Every once in a while you encounter an architecture problem and it is tempting to rely on just that one proprietary feature of your cloud provider (object storage webhooks, custom triggers etc). But giving in to this temptation has consequences.
When you look at the bigger picture, many will say that cloud providers may wiretap you for the US government, that you should always have total control on your data… But let’s be honest here: most of us are not a prime NSA target and even if you are, don’t think you’re safer with your own dedicated servers. You’re most likely just fine on the cloud with a VPN and basic best practices. The risks lie somewhere else.

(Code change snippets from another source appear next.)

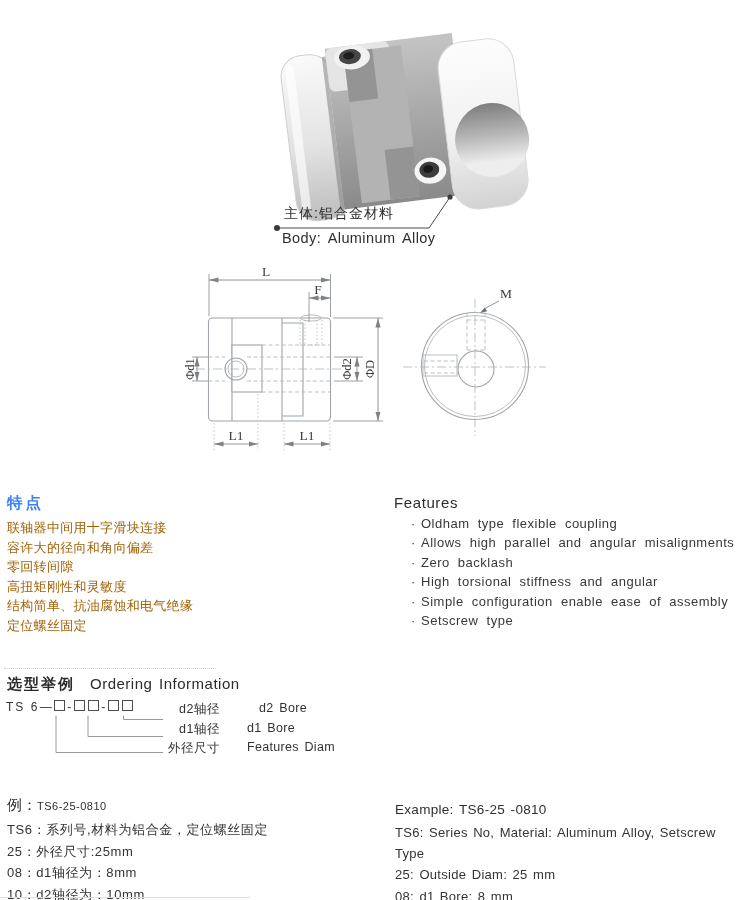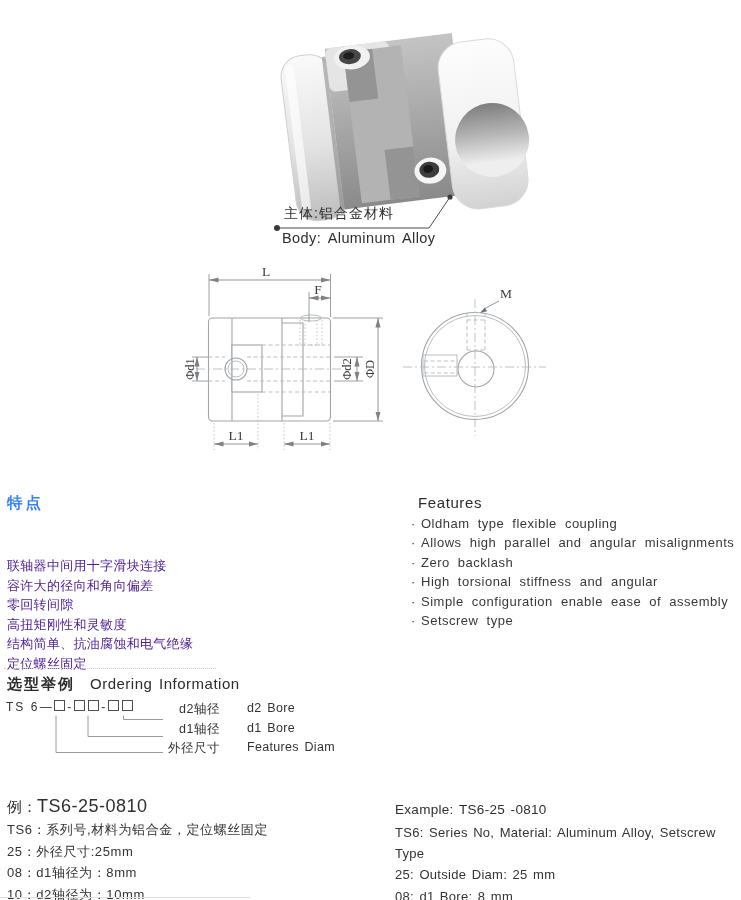"Features" .feat-head-en { margin-left: 24px -> none }
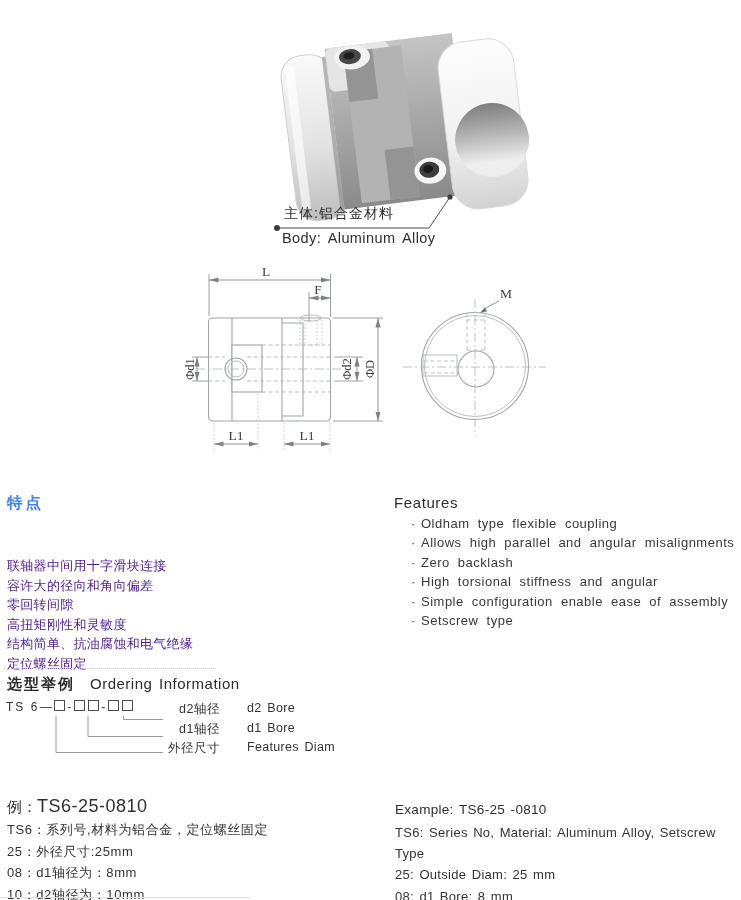"联轴器中间用十字滑块连接" .feat-list-zh { color: #4c1d95 -> #a16207; margin-top: 38px -> none }
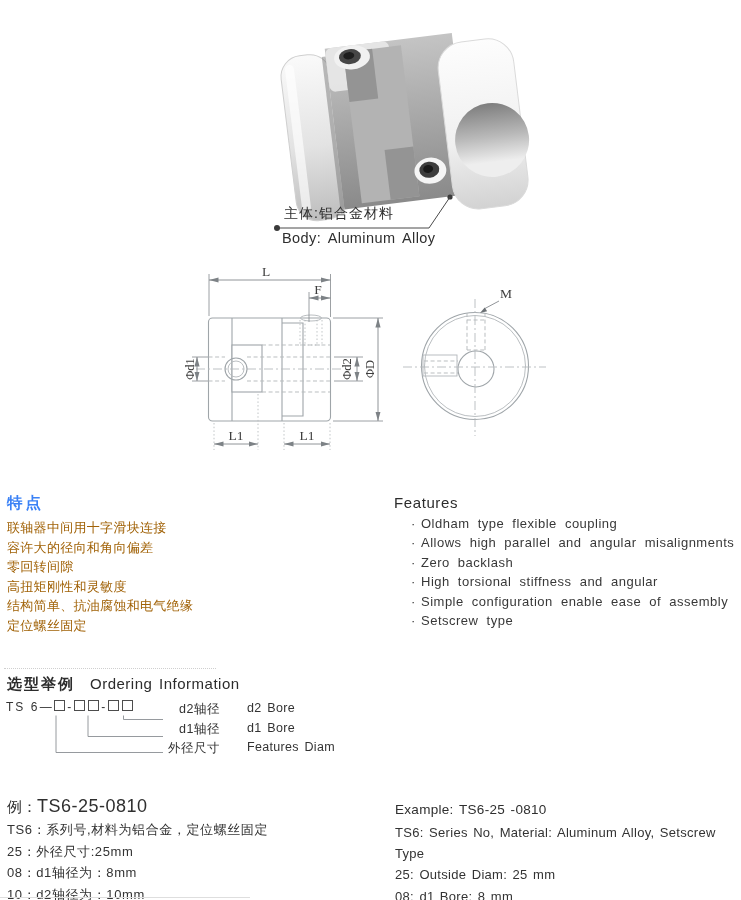"d2轴径" div.abs { gap: none -> 12px }
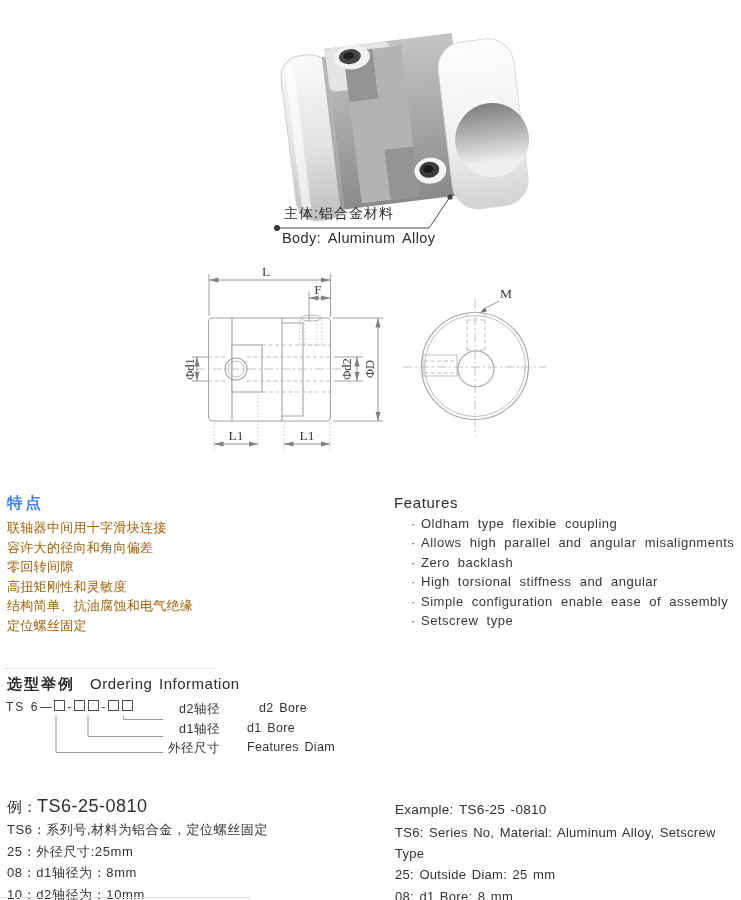"TS6-25-0810" .ex-zh-title .val { font-size: 18px -> 11px }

Make no mistake: in the era of giant cloud providers, unless you’re Fortune500 your business is peanuts to the big boys and the risk of being a collateral victim of their corporate strategy is real. OVH shutting down deliveries during 3 months and raising prices by 30% in 2014, Apple enabling ad-fighting tech by default on iphones in their war against Google, Google discontinuing Google Earth API support to make place for a new product… Those things happen every day. Being locked with 1 provider comes with real risks.
Using cloud providers core features (cloud instances and object storage) without all the extra services brings you most of the cloud benefits, without being vendor-locked (sure S3 API is not the same than Azure but a migration would be most of the time a matter of days). It’s not about rejecting the cloud, it’s about profiting from it without surrendering to it. Of course, with freedom comes responsibility and you’ll probably have to manage your DB and orchestrate containers yourself.
So far, we’ve been talking about costs and benefits of tech independence. But just framing the problem like this would be missing the point. Tech independence is not only about costs and benefits, it’s a way of life. The higher in the stack the services you outsource, the more you delegate important architecture decisions to 3rd parties that know nothing about your business. Solving problems in a generic way that works for everybody can mean 2 things: either it’s a technological breakthrough, either someone made some kind of middle-ground trade-off with existing tech. Let’s face it, most of cloud providers extra services fall inside the latter. By subscribing to this trade-off, you’ll probably have something that works OK with a lot of red tape here and there.
You may use AWS lambda functions with dirty hacks to circumvent execution time limitations. You may use hosted database services with dirty scripts to install the business-specific add-ons you need (ex: postgis with postgres). You may use hosted kubernetes for scalability and add some extra bloat to make it work nicely with your VPN solution.
Even though I’m not at all a fan, the approach of using cloud providers extra services to their full extent and trying to fit your system in is less risky. That’s what standards and processes are about: it’s less risky in that in binds you to the average. You won’t suffer epic fuck-ups. But you won’t enjoy spectacular wins either.
In some organizations with a lot of turnover, where people mostly don’t give a shit, outsourcing as many things as possible can make sense. But one CTO should always wonder: am I really in that situation? Should I settle for average? Or should I put my ass on the line and take the risk of excellence?